Efectivamente, a mediados de diciembre tomó el lechero
a San Miguel. Como no había pensado en comprar el boleto antes—en realidad lo
pensaba cada día, todos los días desde meses atrás, pero evitaba o posponía el
hacerlo hasta que se hizo imposible postergarlo más— tuvo que decidirse por el
medio de transporte más económico. Los precios en esa época del año se hacen exorbitantes
para viajar el transporte público. Con la crisis internacional que con trombos
y trompetas venia el país no era la excepción. Así que a los aumentos
esperables en esta época del año le fueron agregados otros que los dueños de
las compañías consideraron buena previsión. Sabían perfectamente que pese a las
quejas los usuarios pagarían lo que fuera para ver a la familia en las fiestas.
Parte de ese gran negocio son justamente los
estudiantes. Buenos Aires es la principal metrópoli del país con las
principales Universidades también. Así que pese a que Argentina cuenta con
centros de educación superior públicos y privados a todo lo largo y ancho del
territorio, mucha gente del interior continua enviando a sus hijos a la Paris
latinoamericana. Es cierto, cada vez menos queda de la opulencia de décadas pasadas.

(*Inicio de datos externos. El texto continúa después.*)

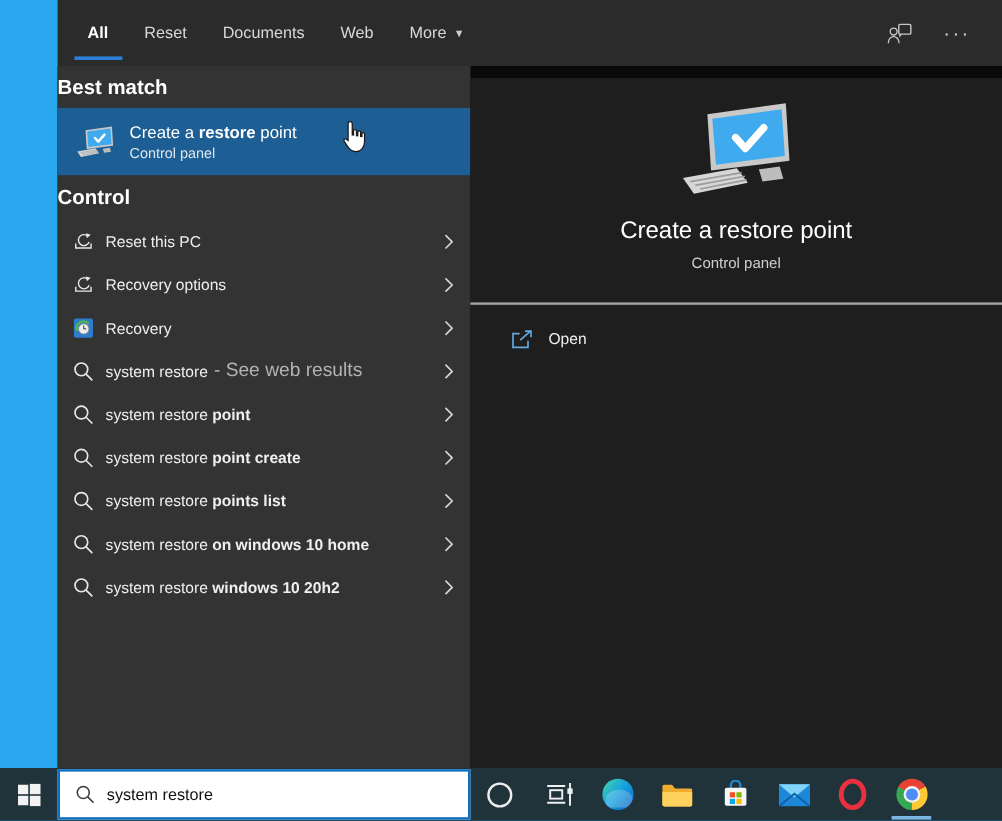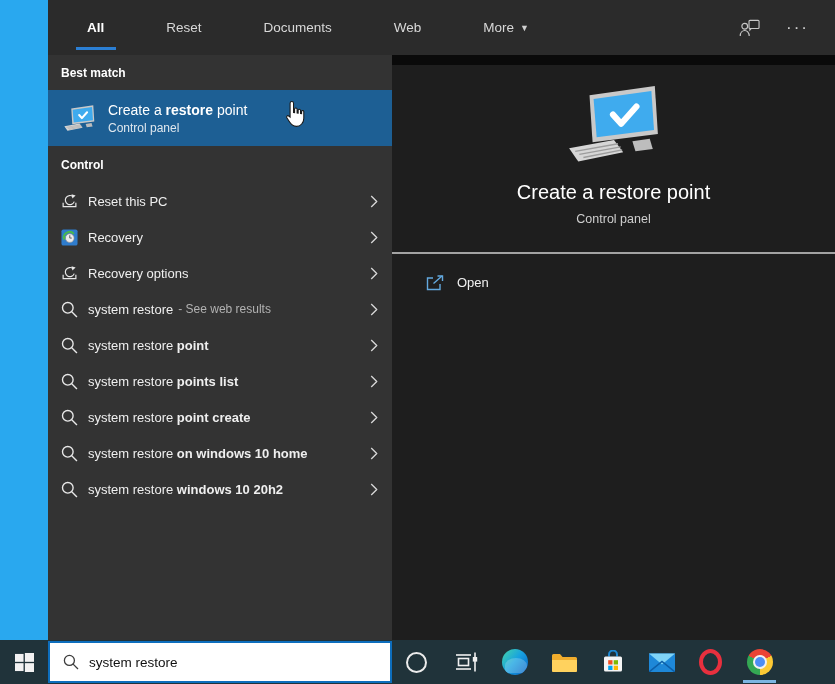--- a/index.html
+++ b/index.html
@@ -9,7 +9,7 @@
 
   
   .panel { position:absolute; left:48px; top:0; width:787px; height:640px; display:flex; flex-direction:column; }
-  .tabbar { height:55px; background:#2b2b2b; display:flex; align-items:center; padding:0 26px 0 39px; flex:none;gap:32px; }
+  .tabbar { height:55px; background:#2b2b2b; display:flex; align-items:center; padding:0 26px 0 25px; flex:none; }
   .tab { position:relative; height:55px; display:flex; align-items:center; margin-right:30px; color:#d8d8d8; font-size:13.5px; cursor:default; }
   .tab.active { color:#fff; font-weight:bold; }
   .tab.active::after { content:""; position:absolute; left:50%; transform:translateX(-50%); bottom:5px; width:40px; height:3px; background:#2b7fd4; }

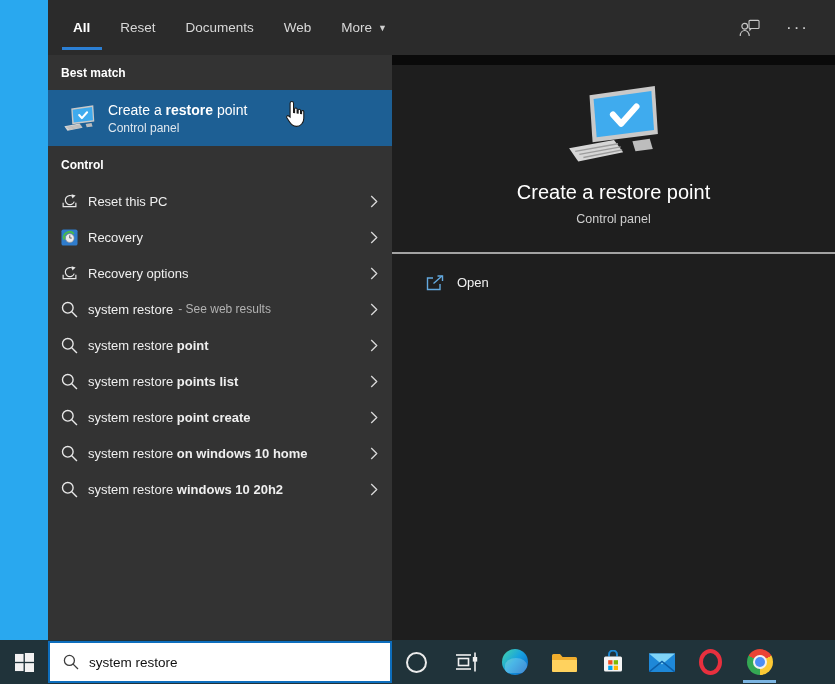--- a/index.html
+++ b/index.html
@@ -21,7 +21,7 @@
 
   
   .list { width:344px; background:#333333; flex:none; }
-  .sec-head { display:flex; align-items:center; padding-left:13px; color:#fff; font-size:12px; font-weight:bold; }
+  .sec-head { display:flex; align-items:center; color:#fff; font-size:17px; font-weight:bold; }
   .sec-head.h1 { height:35px; }
   .sec-head.h2 { height:37px; }
   .sec-head.h3 { height:32px; }

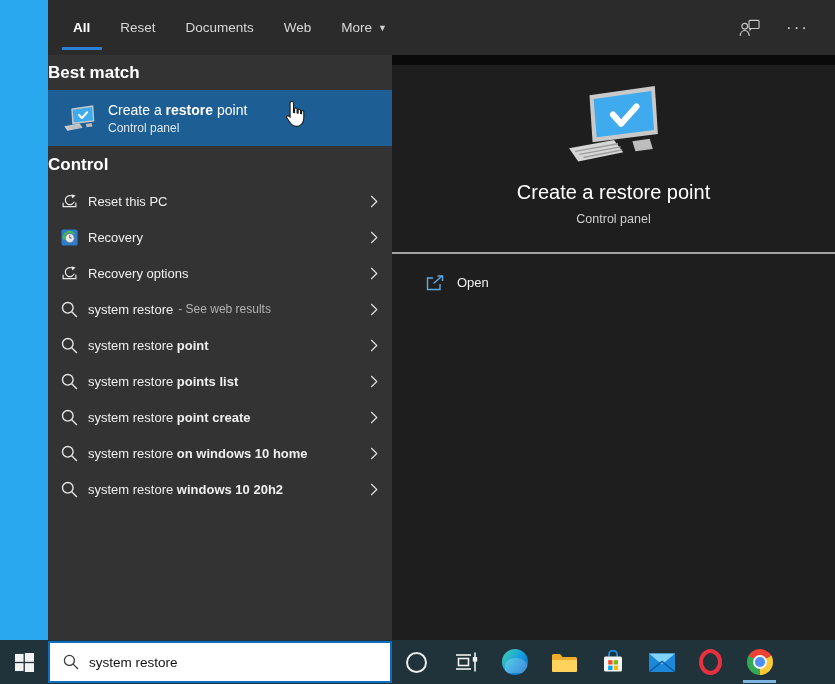--- a/index.html
+++ b/index.html
@@ -206,19 +206,19 @@
             </svg>
         </div>
         <div class="row">
+          <svg class="ric" viewBox="0 0 20 18">
+              <use href="#i-reset"></use>
+            </svg>
+          <span class="lbl">Recovery options</span>
+          <svg class="chev" viewBox="0 0 8 14">
+              <use href="#i-chevron"></use>
+            </svg>
+        </div>
+        <div class="row">
           <svg class="ric" viewBox="0 0 18 18">
               <use href="#i-recovery"></use>
             </svg>
           <span class="lbl">Recovery</span>
-          <svg class="chev" viewBox="0 0 8 14">
-              <use href="#i-chevron"></use>
-            </svg>
-        </div>
-        <div class="row">
-          <svg class="ric" viewBox="0 0 20 18">
-              <use href="#i-reset"></use>
-            </svg>
-          <span class="lbl">Recovery options</span>
           <svg class="chev" viewBox="0 0 8 14">
               <use href="#i-chevron"></use>
             </svg>

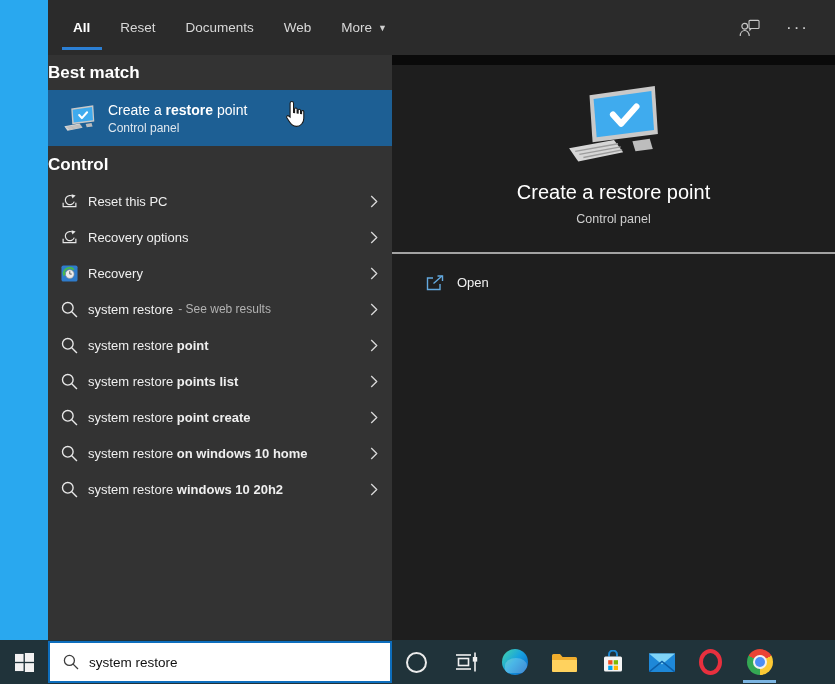--- a/index.html
+++ b/index.html
@@ -34,7 +34,7 @@
   .row .ric { width:17px; height:17px; flex:none; margin-right:10px; color:#e8e8e8; }
   .row .lbl { font-size:13px; white-space:nowrap; }
   .row .lbl b { font-weight:bold; }
-  .row .note { font-size:12px; color:#b2b2b2; margin-left:5px; white-space:nowrap; }
+  .row .note { font-size:16px; color:#b2b2b2; margin-left:5px; white-space:nowrap; }
   .chev { margin-left:auto; width:8px; height:13px; color:#d4d4d4; flex:none; }
 
   

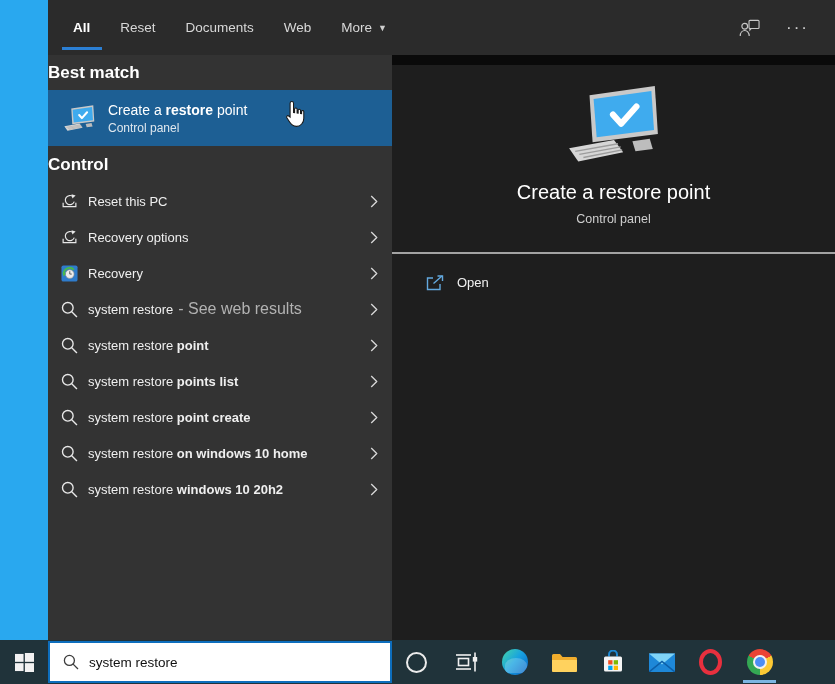--- a/index.html
+++ b/index.html
@@ -248,16 +248,16 @@
           <svg class="ric" viewBox="0 0 16 16">
               <use href="#i-search"></use>
             </svg>
+          <span class="lbl"><span>system restore </span><b>point create</b></span>
+          <svg class="chev" viewBox="0 0 8 14">
+              <use href="#i-chevron"></use>
+            </svg>
+        </div>
+        <div class="row">
+          <svg class="ric" viewBox="0 0 16 16">
+              <use href="#i-search"></use>
+            </svg>
           <span class="lbl"><span>system restore </span><b>points list</b></span>
-          <svg class="chev" viewBox="0 0 8 14">
-              <use href="#i-chevron"></use>
-            </svg>
-        </div>
-        <div class="row">
-          <svg class="ric" viewBox="0 0 16 16">
-              <use href="#i-search"></use>
-            </svg>
-          <span class="lbl"><span>system restore </span><b>point create</b></span>
           <svg class="chev" viewBox="0 0 8 14">
               <use href="#i-chevron"></use>
             </svg>

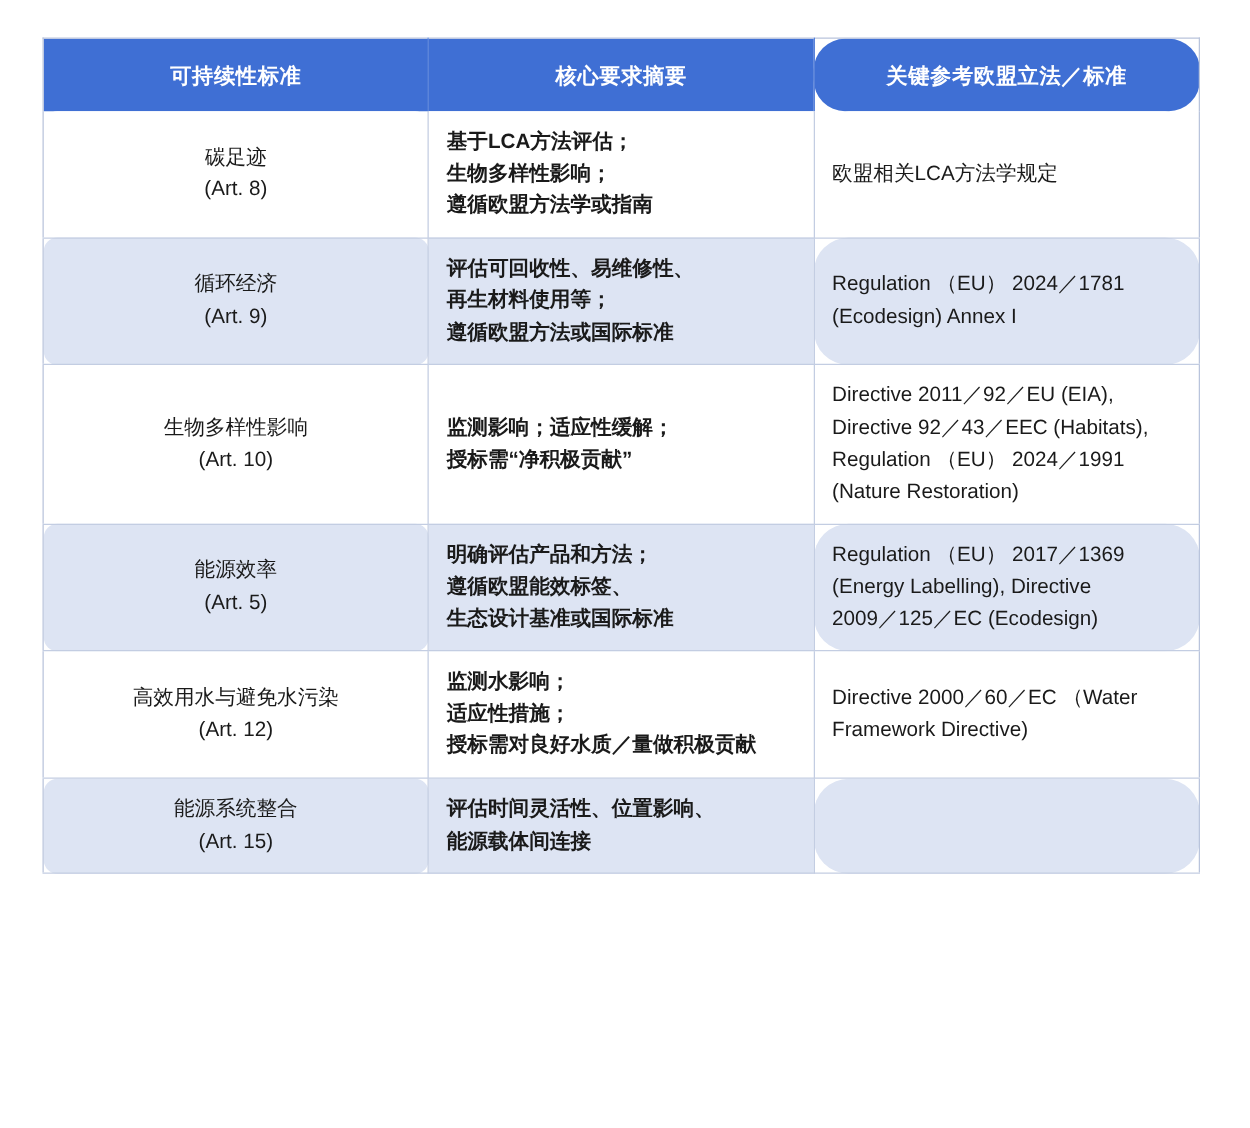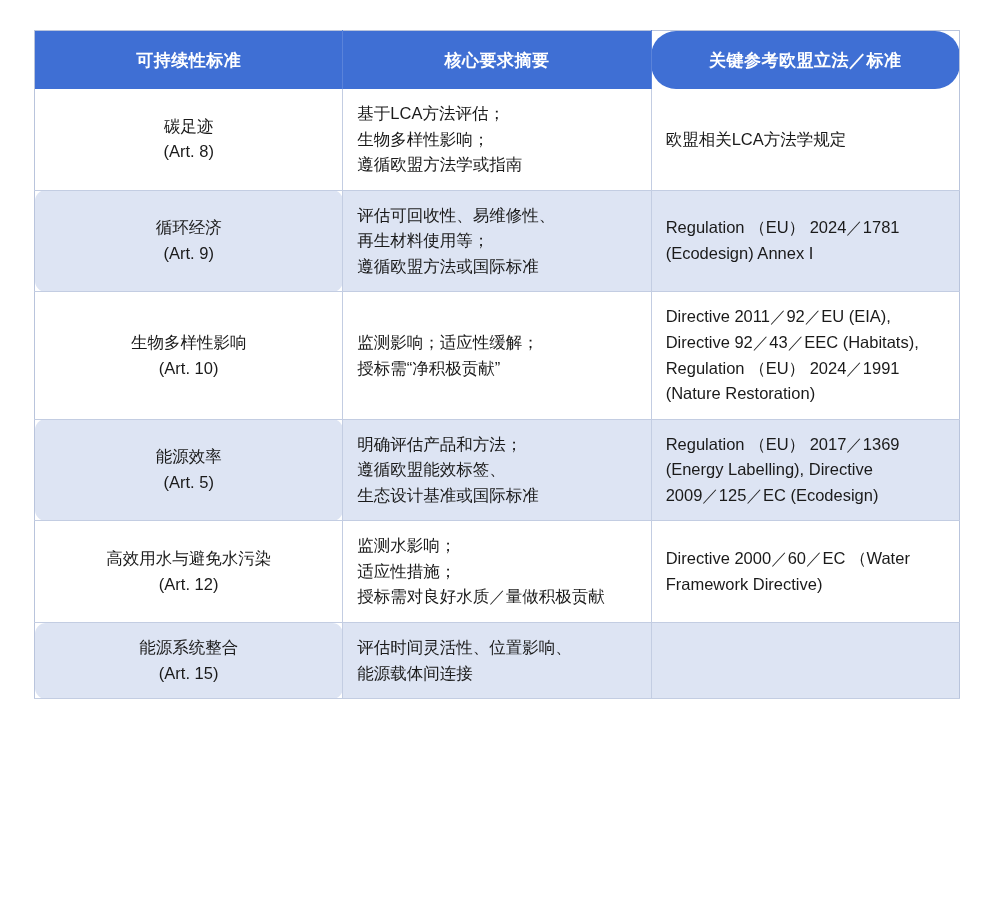--- a/index.html
+++ b/index.html
@@ -70,7 +70,7 @@
   .name-main { display: block; }
   .name-art { display: block; }
   .line { display: block; white-space: nowrap; }
-  .col-req .line { white-space: normal; }
+  .col-req .line { white-space: normal; font-weight: bold; }
   .col-ref .line { white-space: normal; }
 </style>
 </head>

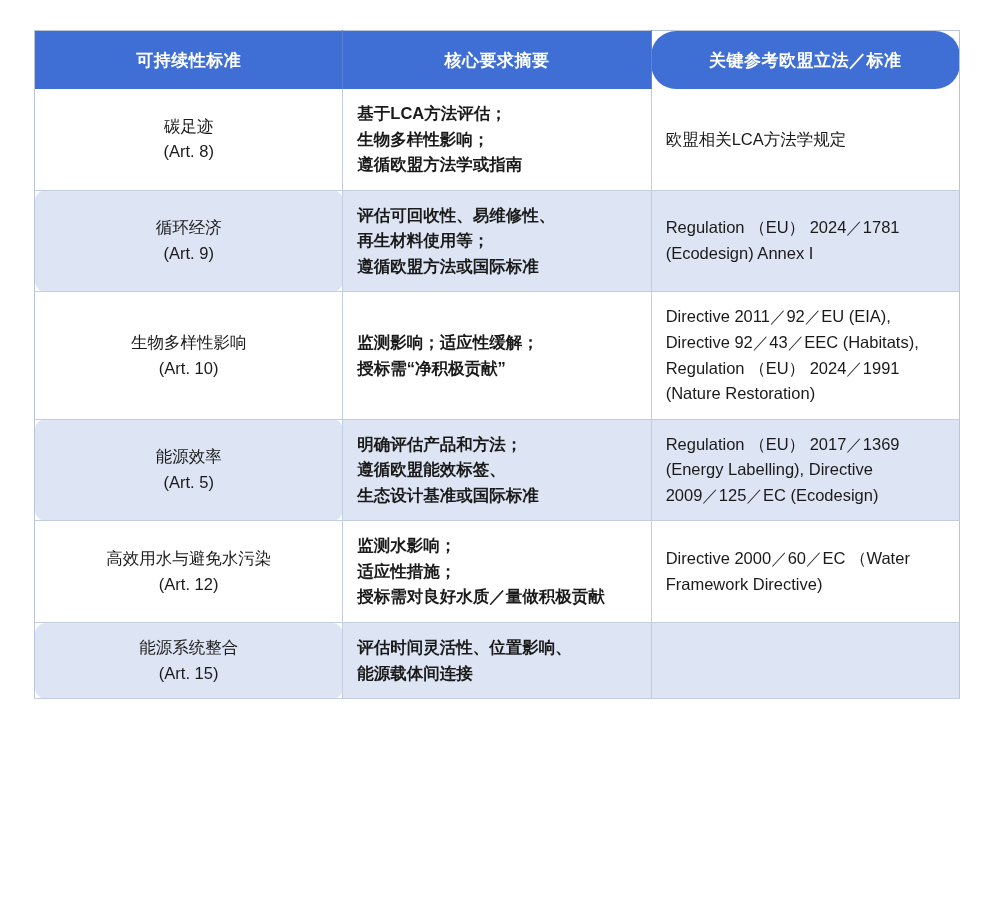--- a/index.html
+++ b/index.html
@@ -66,6 +66,7 @@
   td.col-ref {
     width: 338px;
     text-align: left;
+    border-radius: 28px;
   }
   .name-main { display: block; }
   .name-art { display: block; }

La arquitectura sigue allí, pero no se traduce ya en aquellos que pueblan la
ciudad. Años de corrupción estatal y desidia privada han colaborado hombro a
hombro en desmantelarla de a poco. Las corrientes
migratorias han disminuido, pero son varios los factores que de alguna manera
las mantienen fluyendo aunque con cauce menor. A veces por el sueño de vivir en
una ciudad grande (enorme), otras por escapar de la familia, poner distancia a
penas de amor o simplemente como intento de mejorar la situación financiera. Todavía
existía y aun actualmente existe, la idea que en centros tan grandes como la
capital del país la gente vive mejor, gana más dinero por hacer menos y todo
está al alcance de la mano… ¡Si supieran!